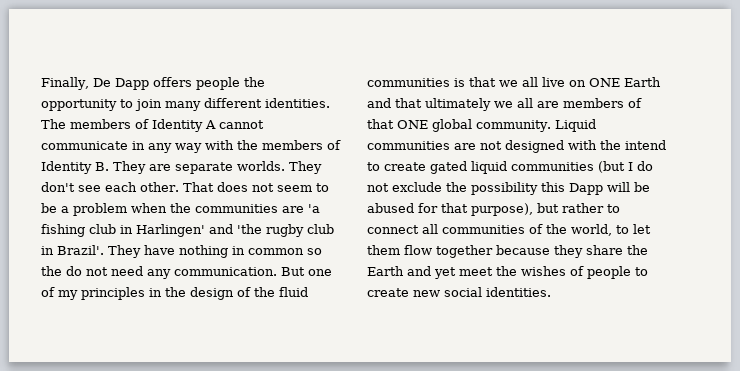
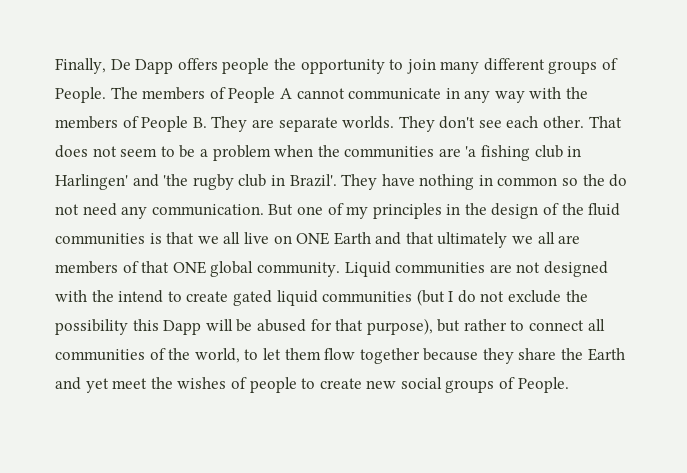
[265,98,330,108] identities. -> [548,58,619,74] [55,87,106,103] groups of People.
[152,119,203,132] Identity -> [228,87,276,103] People
[41,161,92,174] Identity -> [141,116,189,132] People
[486,287,551,297] identities. -> [445,377,569,393] groups of People.

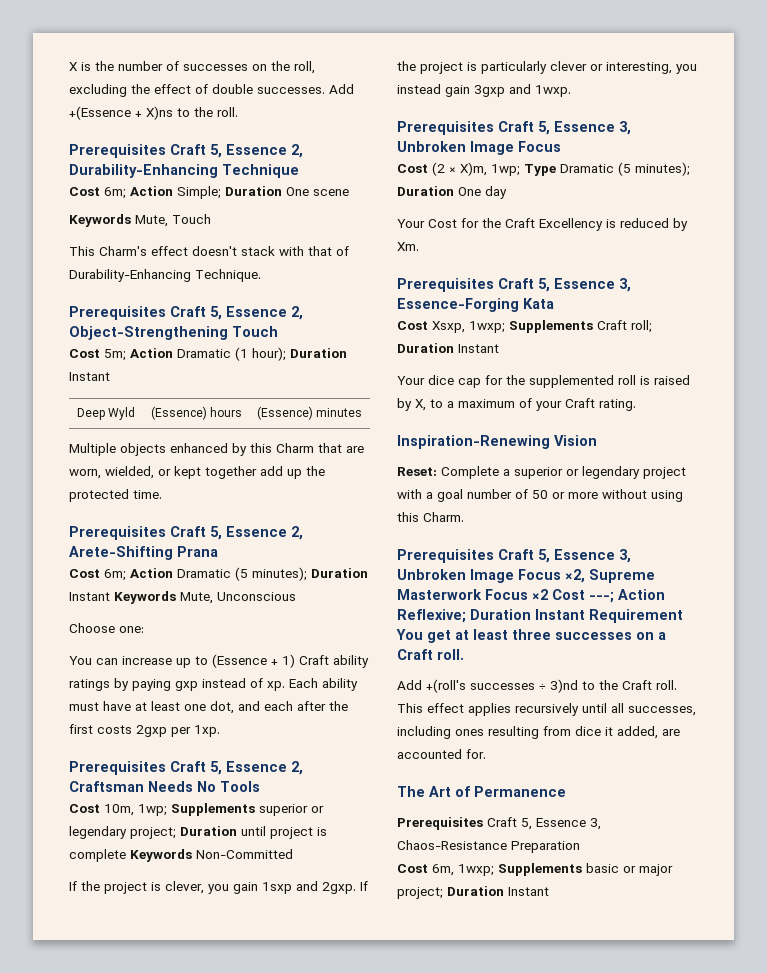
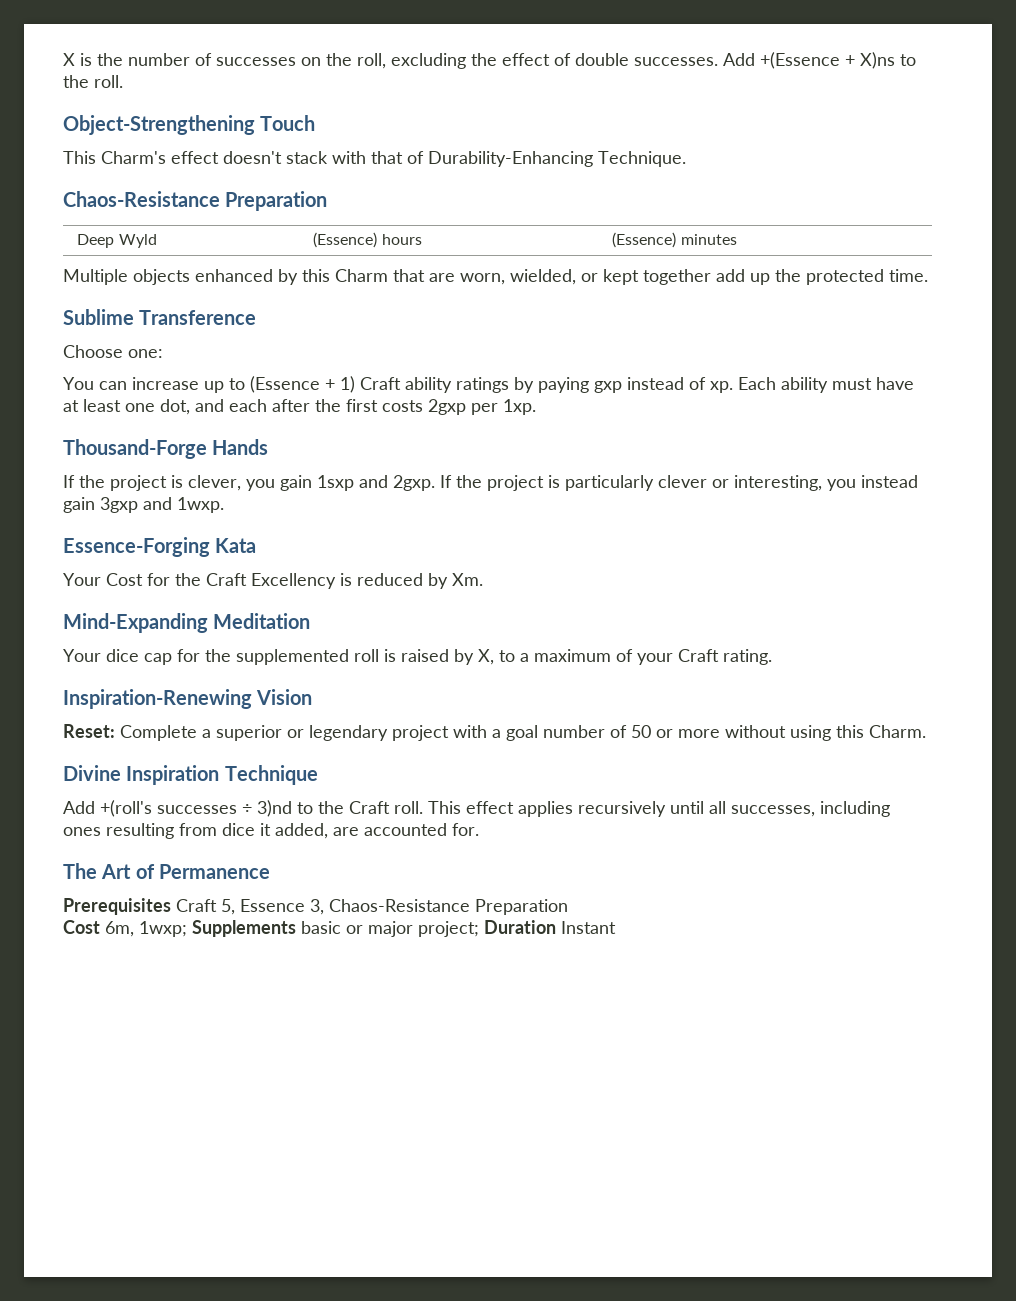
[69,144,303,158] [69,164,299,178] [69,186,349,199] [69,214,168,227] Prerequisites Craft 5, Essence 2, Durability-Enhancing Technique // Cost 6m; Action Simple; Duration One scene // Keywords Mute, -> [63,115,255,135] Object-Strengthening
[69,306,303,320] [69,326,278,340] [69,347,347,361] [69,372,110,381] Prerequisites Craft 5, Essence 2, Object-Strengthening Touch // Cost 5m; Action Dramatic (1 hour); Duration Instant -> [63,191,328,211] Chaos-Resistance Preparation
[69,526,303,540] [69,546,218,560] [69,567,368,581] [69,591,296,604] Prerequisites Craft 5, Essence 2, Arete-Shifting Prana // Cost 6m; Action Dramatic (5 minutes); Duration Instant Keywords Mute, Unconscious -> [63,309,257,325] Sublime Transference
[69,761,303,775] [69,781,260,792] [69,803,324,816] [69,826,327,839] [69,849,293,862] Prerequisites Craft 5, Essence 2, Craftsman Needs No Tools // Cost 10m, 1wp; Supplements superior or legendary project; Duration until project is complete Keywords Non-Committed -> [63,439,269,459] Thousand-Forge Hands
[397,121,631,135] [397,141,561,155] [397,162,690,176] [397,186,507,199] Prerequisites Craft 5, Essence 3, Unbroken Image Focus // Cost (2 × X)m, 1wp; Type Dramatic (5 minutes); Duration One day -> [63,537,257,557] Essence-Forging Kata
[397,278,631,292] [397,298,554,312] [397,320,652,333] [397,343,499,353] Prerequisites Craft 5, Essence 3, Essence-Forging Kata // Cost Xsxp, 1wxp; Supplements Craft roll; Duration Instant -> [63,613,311,633] Mind-Expanding Meditation
[397,549,631,563] [397,569,655,583] [397,589,665,603] [397,609,683,623] [396,629,666,643] [397,649,464,660] Prerequisites Craft 5, Essence 3, Unbroken Image Focus ×2, Supreme Masterwork Focus ×2 Cost ---; Action Reflexive; Duration Instant Requirement You get at least three successes on a Craft roll. -> [63,765,318,785] Divine Inspiration Technique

» **Task brief**: For an answer, give a copy of every line in the listing that holds the word "Focus".

» **Solution to this problem**:
[397,121,631,135] [397,141,561,155] [397,162,690,176] [397,186,507,199] Prerequisites Craft 5, Essence 3, Unbroken Image Focus // Cost (2 × X)m, 1wp; Type Dramatic (5 minutes); Duration One day -> [63,537,257,557] Essence-Forging Kata
[397,549,631,563] [397,569,655,583] [397,589,665,603] [397,609,683,623] [396,629,666,643] [397,649,464,660] Prerequisites Craft 5, Essence 3, Unbroken Image Focus ×2, Supreme Masterwork Focus ×2 Cost ---; Action Reflexive; Duration Instant Requirement You get at least three successes on a Craft roll. -> [63,765,318,785] Divine Inspiration Technique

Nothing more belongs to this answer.